#### REQUIRED WORK
Keep only those lines of the records that include the string "nerve".

[Before-and-after change data]
━━━━

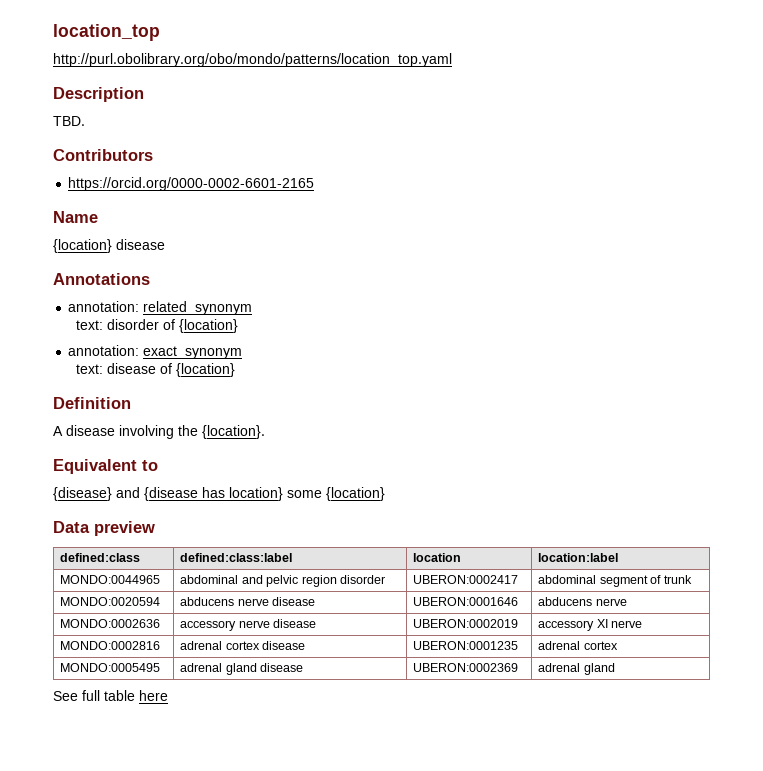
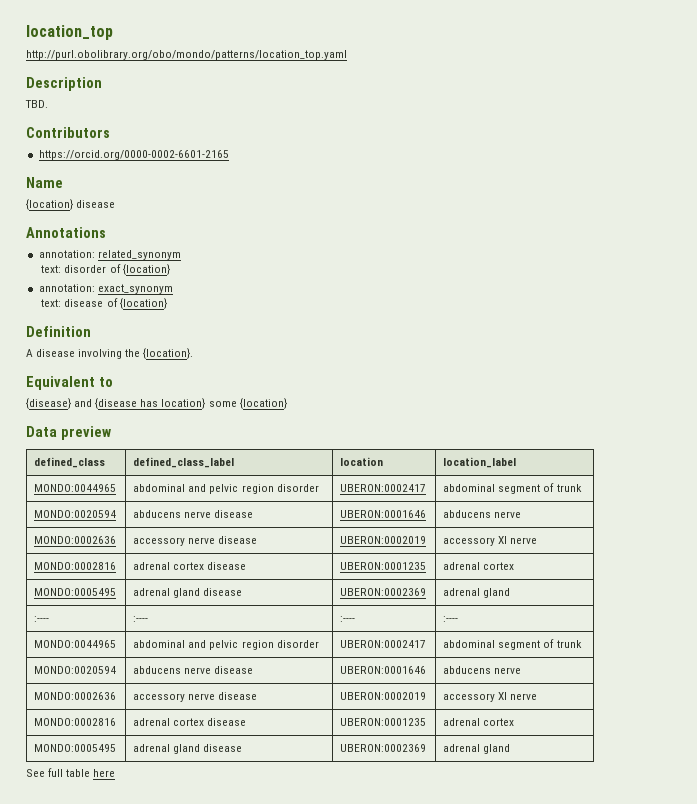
- defined:class | defined:class:label | location | location:label
+ defined_class | defined_class_label | location | location_label
+ MONDO:0044965 | abdominal and pelvic region disorder | UBERON:0002417 | abdominal segment of trunk
+ MONDO:0020594 | abducens nerve disease | UBERON:0001646 | abducens nerve
+ MONDO:0002636 | accessory nerve disease | UBERON:0002019 | accessory XI nerve
+ MONDO:0002816 | adrenal cortex disease | UBERON:0001235 | adrenal cortex
+ MONDO:0005495 | adrenal gland disease | UBERON:0002369 | adrenal gland
+ :---- | :---- | :---- | :----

━━━━

#### REPLY TO THE EXERCISE
+ MONDO:0020594 | abducens nerve disease | UBERON:0001646 | abducens nerve
+ MONDO:0002636 | accessory nerve disease | UBERON:0002019 | accessory XI nerve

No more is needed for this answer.